Pediatric Physical Therapy:
The Editor declares no conflicts of interest.
This issue brings to light the level of judgment that readers of the journal need to bring to their practice of our increasingly complex profession. Within the issue are examples of research that expand our knowledge in a variety of practice areas, and challenge our thinking as we seek to translate research to practice.
Glanzman and his colleagues1 have been working to establish a new test instrument for children with spinal muscular atrophy type I (SMA I), which addresses the need to document the motor skills of children with severe neuromuscular disorders. This article presents information on the validity of their Children's Hospital of Philadelphia Infant Test of Neuromuscular Disorders (CHOP INTEND) and demonstrates the validity of using the test with children with SMA I, but also the promise it may hold for documenting motor skills and change in children with other severe neuromuscular disorders. I believe we need to take up the challenge of applying the CHOP INTEND to other disorders and would suggest that clinicians with experience working with children with severe neuromotor disorders examine the usefulness of using this instrument for children with other conditions and document its applicability in case reports. That work is fundamental to continuing research on the CHOP INTEND, and represents opportunity for clinicians to help in driving our knowledge forward.

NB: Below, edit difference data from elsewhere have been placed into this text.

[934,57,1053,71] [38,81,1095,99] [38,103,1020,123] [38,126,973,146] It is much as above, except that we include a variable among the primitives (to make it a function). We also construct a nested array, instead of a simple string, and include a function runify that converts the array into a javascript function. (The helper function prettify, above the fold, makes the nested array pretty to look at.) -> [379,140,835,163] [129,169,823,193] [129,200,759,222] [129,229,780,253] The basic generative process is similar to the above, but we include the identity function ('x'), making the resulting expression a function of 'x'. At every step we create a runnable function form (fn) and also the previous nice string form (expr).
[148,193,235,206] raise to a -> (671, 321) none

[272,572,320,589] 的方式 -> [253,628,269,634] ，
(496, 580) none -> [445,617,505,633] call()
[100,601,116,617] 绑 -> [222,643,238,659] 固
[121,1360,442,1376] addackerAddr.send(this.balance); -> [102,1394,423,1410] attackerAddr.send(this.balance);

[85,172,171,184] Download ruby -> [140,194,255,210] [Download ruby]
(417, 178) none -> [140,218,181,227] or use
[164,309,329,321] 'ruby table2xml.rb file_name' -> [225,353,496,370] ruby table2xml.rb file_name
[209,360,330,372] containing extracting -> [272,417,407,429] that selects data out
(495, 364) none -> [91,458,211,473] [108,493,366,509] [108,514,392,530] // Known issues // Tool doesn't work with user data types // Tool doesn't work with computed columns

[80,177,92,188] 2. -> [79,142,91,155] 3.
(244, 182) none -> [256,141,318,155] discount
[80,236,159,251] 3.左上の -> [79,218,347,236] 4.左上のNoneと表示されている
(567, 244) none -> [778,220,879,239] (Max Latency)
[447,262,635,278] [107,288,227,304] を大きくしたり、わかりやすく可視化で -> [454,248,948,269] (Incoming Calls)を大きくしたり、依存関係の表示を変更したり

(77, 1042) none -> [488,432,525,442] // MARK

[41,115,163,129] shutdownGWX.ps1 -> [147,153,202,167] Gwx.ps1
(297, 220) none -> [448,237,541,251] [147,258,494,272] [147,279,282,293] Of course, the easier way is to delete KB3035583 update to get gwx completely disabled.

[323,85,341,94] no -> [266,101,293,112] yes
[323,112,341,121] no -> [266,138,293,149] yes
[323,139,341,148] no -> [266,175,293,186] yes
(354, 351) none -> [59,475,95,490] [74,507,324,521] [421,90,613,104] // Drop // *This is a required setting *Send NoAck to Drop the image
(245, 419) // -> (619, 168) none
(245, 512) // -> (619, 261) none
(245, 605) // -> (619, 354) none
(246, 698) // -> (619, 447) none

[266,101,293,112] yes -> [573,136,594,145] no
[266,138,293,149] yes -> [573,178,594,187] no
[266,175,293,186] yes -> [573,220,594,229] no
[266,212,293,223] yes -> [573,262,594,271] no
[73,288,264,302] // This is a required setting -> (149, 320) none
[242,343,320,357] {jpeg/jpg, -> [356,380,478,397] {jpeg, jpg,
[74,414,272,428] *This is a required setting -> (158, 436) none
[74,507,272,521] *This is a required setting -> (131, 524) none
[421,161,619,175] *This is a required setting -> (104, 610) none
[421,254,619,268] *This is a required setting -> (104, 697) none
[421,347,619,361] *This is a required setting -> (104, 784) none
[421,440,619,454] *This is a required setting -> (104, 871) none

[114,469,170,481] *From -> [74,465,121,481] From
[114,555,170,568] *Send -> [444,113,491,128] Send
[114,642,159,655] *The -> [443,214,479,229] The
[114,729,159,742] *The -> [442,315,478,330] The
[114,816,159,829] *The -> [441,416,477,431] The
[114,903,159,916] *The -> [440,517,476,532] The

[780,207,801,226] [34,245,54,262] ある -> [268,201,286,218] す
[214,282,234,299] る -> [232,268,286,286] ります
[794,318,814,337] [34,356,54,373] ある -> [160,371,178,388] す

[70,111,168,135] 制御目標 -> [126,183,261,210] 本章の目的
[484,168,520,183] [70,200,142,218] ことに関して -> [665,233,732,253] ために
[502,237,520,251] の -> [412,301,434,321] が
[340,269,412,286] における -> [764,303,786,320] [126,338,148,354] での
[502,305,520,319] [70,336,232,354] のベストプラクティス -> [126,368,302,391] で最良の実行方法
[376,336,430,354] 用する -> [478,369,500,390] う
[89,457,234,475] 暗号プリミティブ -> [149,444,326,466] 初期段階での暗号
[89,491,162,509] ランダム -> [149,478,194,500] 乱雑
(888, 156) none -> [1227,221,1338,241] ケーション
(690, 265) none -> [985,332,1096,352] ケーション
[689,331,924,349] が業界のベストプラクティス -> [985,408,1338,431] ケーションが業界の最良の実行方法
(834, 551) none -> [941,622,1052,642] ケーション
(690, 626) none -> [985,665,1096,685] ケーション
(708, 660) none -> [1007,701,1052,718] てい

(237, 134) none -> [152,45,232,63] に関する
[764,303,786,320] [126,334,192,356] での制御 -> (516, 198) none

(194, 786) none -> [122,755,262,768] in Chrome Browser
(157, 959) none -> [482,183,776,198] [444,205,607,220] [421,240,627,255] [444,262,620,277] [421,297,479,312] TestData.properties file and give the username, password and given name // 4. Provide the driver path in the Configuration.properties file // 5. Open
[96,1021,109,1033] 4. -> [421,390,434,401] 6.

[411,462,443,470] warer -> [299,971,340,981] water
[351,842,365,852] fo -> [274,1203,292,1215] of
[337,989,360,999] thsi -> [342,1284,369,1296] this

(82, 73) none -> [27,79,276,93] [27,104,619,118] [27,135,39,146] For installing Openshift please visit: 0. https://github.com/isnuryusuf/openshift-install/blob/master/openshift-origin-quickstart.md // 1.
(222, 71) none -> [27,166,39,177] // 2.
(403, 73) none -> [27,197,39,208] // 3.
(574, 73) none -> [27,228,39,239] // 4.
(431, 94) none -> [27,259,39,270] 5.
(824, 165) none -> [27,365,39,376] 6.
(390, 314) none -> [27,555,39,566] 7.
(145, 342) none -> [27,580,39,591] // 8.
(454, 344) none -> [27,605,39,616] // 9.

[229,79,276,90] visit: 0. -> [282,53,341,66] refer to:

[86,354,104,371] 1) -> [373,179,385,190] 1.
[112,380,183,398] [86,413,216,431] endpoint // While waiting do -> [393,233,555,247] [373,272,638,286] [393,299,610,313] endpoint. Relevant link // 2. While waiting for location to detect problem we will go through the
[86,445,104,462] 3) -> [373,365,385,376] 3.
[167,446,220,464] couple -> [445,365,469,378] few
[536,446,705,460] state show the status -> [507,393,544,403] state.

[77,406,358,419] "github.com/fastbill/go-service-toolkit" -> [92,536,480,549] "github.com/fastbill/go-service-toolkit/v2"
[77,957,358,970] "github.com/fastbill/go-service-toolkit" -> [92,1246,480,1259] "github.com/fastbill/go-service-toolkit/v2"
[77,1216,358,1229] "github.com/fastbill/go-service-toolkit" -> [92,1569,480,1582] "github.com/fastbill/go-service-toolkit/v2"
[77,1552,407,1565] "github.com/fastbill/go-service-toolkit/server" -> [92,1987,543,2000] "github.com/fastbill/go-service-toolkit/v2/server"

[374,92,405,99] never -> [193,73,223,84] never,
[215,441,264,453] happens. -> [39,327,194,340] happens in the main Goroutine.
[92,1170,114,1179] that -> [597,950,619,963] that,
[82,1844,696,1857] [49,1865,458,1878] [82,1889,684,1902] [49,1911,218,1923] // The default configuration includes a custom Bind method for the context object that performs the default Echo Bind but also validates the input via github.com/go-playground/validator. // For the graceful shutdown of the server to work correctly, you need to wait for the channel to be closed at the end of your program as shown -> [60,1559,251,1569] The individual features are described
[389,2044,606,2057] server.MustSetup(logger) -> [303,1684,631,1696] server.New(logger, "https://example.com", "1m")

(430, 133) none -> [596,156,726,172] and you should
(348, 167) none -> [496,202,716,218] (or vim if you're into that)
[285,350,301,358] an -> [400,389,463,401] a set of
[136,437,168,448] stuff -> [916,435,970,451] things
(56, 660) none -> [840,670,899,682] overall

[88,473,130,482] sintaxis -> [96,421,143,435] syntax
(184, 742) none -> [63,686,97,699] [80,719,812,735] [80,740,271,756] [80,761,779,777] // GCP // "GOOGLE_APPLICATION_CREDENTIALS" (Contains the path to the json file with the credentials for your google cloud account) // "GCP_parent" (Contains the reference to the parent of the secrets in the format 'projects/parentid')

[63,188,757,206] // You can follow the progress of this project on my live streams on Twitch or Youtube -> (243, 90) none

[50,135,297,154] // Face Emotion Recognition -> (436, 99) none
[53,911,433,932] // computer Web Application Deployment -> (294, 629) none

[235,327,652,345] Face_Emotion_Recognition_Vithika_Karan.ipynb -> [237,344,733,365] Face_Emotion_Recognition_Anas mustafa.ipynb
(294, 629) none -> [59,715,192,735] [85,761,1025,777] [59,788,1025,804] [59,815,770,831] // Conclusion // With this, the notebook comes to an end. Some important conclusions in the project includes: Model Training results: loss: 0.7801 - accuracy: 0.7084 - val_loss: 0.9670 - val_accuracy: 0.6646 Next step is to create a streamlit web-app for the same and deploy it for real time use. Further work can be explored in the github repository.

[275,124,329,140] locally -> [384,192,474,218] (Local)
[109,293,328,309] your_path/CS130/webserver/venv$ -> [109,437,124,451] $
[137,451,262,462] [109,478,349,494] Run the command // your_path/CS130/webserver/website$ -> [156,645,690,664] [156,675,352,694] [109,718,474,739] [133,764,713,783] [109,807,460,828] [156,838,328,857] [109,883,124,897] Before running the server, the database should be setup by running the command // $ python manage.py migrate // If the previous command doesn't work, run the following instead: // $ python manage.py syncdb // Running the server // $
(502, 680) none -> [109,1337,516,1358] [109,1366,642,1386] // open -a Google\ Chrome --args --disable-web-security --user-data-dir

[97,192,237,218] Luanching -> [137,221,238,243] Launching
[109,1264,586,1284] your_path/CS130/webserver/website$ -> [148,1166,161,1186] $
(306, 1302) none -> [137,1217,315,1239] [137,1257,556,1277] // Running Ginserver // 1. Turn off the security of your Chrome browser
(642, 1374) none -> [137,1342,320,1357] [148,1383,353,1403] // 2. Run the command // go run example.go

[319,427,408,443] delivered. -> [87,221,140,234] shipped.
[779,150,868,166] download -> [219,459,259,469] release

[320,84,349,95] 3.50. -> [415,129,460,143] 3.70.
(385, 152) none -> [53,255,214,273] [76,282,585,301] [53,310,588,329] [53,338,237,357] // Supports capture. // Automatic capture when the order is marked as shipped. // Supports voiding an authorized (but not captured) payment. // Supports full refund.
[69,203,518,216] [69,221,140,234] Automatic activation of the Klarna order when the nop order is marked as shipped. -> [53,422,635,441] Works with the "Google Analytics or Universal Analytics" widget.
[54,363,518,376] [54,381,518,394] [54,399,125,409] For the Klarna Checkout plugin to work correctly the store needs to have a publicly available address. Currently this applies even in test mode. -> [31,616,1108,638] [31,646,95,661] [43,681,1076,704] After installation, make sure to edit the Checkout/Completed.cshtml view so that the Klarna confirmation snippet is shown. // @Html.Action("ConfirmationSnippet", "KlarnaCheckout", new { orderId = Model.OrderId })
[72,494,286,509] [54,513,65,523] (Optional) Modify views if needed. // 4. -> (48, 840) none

In another article in this issue Camy and Mezzacappa2 report on a study to examine the effect of an intervention designed to increase expiratory flow on acid reflux in infants born premature with bronchopulmonary dysplasia. Here we face a need for very careful judgment. In the United States chest therapy with this fragile population has been largely discontinued as other ventilatory techniques are available to address the respiratory problem, which pose less risk to the infant. But we recognize that there are practice differences throughout the world. This study was not carried out in the context of neonatal care typically provided in the United States but we need to respect and learn from these differences and come to understand why they might exist. I recommend that everyone read the clinical bottom line that accompanies this article. When we consider the concept of translating research to practice, we cannot forget contextual factors that influence the application of study findings to our own practice environments.
Finally, I would like to point out the work by Hanson and colleagues3 documenting the motor developmental problems of children in an urban child welfare system. Here is a study that should alert us to the fact that children who have faced difficult family circumstances are likely to need and benefit from our services. This research should be quickly incorporated into our practice. To translate these findings into practice we need to begin to examine how child welfare systems operate in our various locales and begin to advocate for screening and referral of children in need of our services. We should remember that the sooner the child begins to receive service the better the long-term prognosis will be.
We have a responsibility to translate research to practice, but with that responsibility comes the need for exercising careful judgment and taking up the challenges that new findings bring to us.
Ann F. Van Sant, PT, PhD, FAPTA
1. Glanzman AM, McDermott MP, Montes J, et al. Validation of the Children's Hospital of Philadelphia Infant Test of Neuromuscular Disorders (CHOP INTEND). Pediatr Phys Ther. 2011;23:322–326.
2. Camy LFS, Mezzacappa MA. Expiratory flow increase technique and acid esophageal exposure in infants born preterm with bronchopulmonary dysplasia. Pediatr Phys Ther. 2011;23:328–334.
3. Hansen H, Jawad AF, Ryan T, Silver J. Factors influencing gross motor development in young children in an urban child welfare system. Pediatr Phys Ther. 2011;23:335–346.